When the war came, he joined up. He went with the others from the abattoir where he worked. He had no friends there but would follow the lads. Watch what they did. Mimic their actions and rough talk, and laugh when they laughed. He was tolerated, though his awkward ways and ill-timed bursts of laughter would be met sometimes with uneasy stares and odd comments. Couldn’t fault his work though. The lad was a machine. Would do your work for you if you let him.

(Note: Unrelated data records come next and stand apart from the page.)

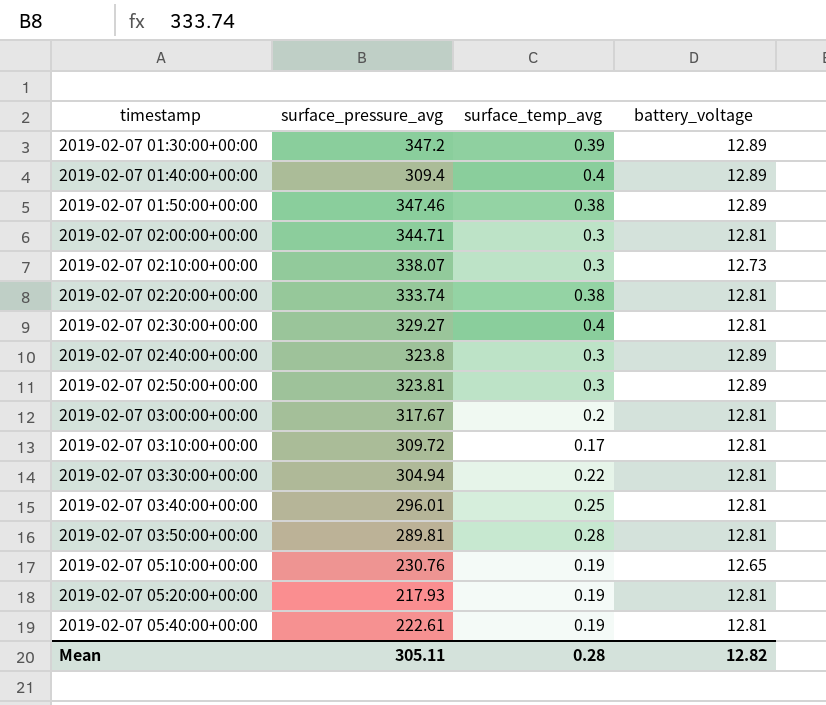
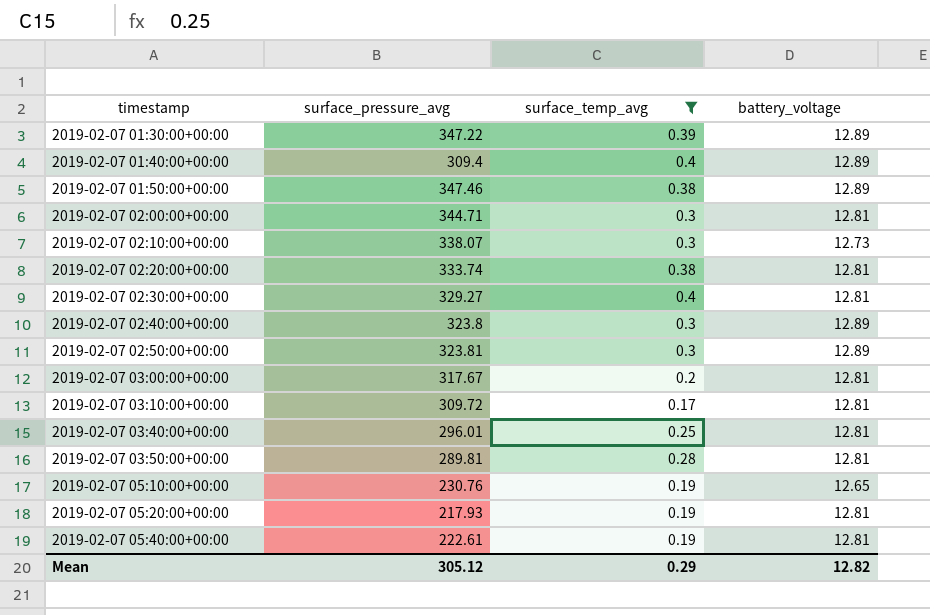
filter: none -> surface_temp_avg != 0.22
2019-02-07 01:30:00+00:00 | surface_pressure_avg: 347.2 -> 347.22
Mean | surface_pressure_avg: 305.11 -> 305.12
Mean | surface_temp_avg: 0.28 -> 0.29

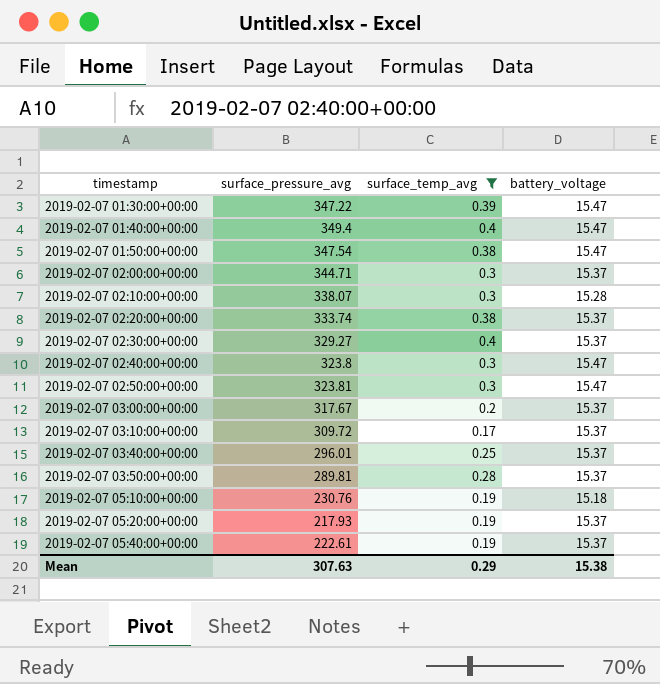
2019-02-07 01:30:00+00:00 | battery_voltage: 12.89 -> 15.47
2019-02-07 01:40:00+00:00 | surface_pressure_avg: 309.4 -> 349.4
2019-02-07 01:40:00+00:00 | battery_voltage: 12.89 -> 15.47
2019-02-07 01:50:00+00:00 | surface_pressure_avg: 347.46 -> 347.54
2019-02-07 01:50:00+00:00 | battery_voltage: 12.89 -> 15.47
2019-02-07 02:00:00+00:00 | battery_voltage: 12.81 -> 15.37
2019-02-07 02:10:00+00:00 | battery_voltage: 12.73 -> 15.28
2019-02-07 02:20:00+00:00 | battery_voltage: 12.81 -> 15.37
2019-02-07 02:30:00+00:00 | battery_voltage: 12.81 -> 15.37
2019-02-07 02:40:00+00:00 | battery_voltage: 12.89 -> 15.47
2019-02-07 02:50:00+00:00 | battery_voltage: 12.89 -> 15.47
2019-02-07 03:00:00+00:00 | battery_voltage: 12.81 -> 15.37
2019-02-07 03:10:00+00:00 | battery_voltage: 12.81 -> 15.37
2019-02-07 03:40:00+00:00 | battery_voltage: 12.81 -> 15.37
2019-02-07 03:50:00+00:00 | battery_voltage: 12.81 -> 15.37
2019-02-07 05:10:00+00:00 | battery_voltage: 12.65 -> 15.18
2019-02-07 05:20:00+00:00 | battery_voltage: 12.81 -> 15.37
2019-02-07 05:40:00+00:00 | battery_voltage: 12.81 -> 15.37
Mean | surface_pressure_avg: 305.12 -> 307.63
Mean | battery_voltage: 12.82 -> 15.38

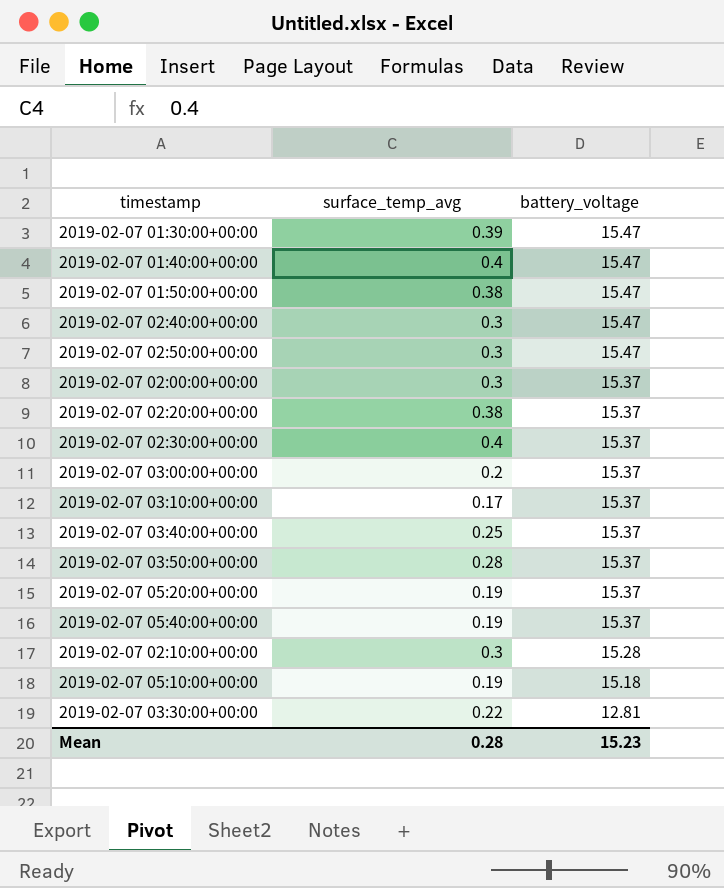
filter: surface_temp_avg != 0.22 -> none
row order: timestamp ascending -> battery_voltage descending
column surface_pressure_avg | position: 2 -> none
Mean | surface_temp_avg: 0.29 -> 0.28
Mean | battery_voltage: 15.38 -> 15.23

In the eighteen months that he had worked in the abattoir, his forearms had grown thick and ropey with muscle and he was at home on the killing floor, swinging the spiked mallet, the cattle in their boxes dropping to their knees, dead before they hit the ground.

They went to the town square to see Kitchener’s man in their work clothes, bloody aprons thrown over their shoulders. They would be joining a local regiment; a fighting regiment with a long, illustrious history. The young lad wondered, as the army doctor shone a light inside his mouth, was this his father’s regiment? He had no one to ask now. His mother was gone too.

His hand shook a little as he scratched his signature on the papers they gave him. Thinking of his mother. How she’d had it coming, the bitch. She should never have sold his laying hens. She should never have fucking done that.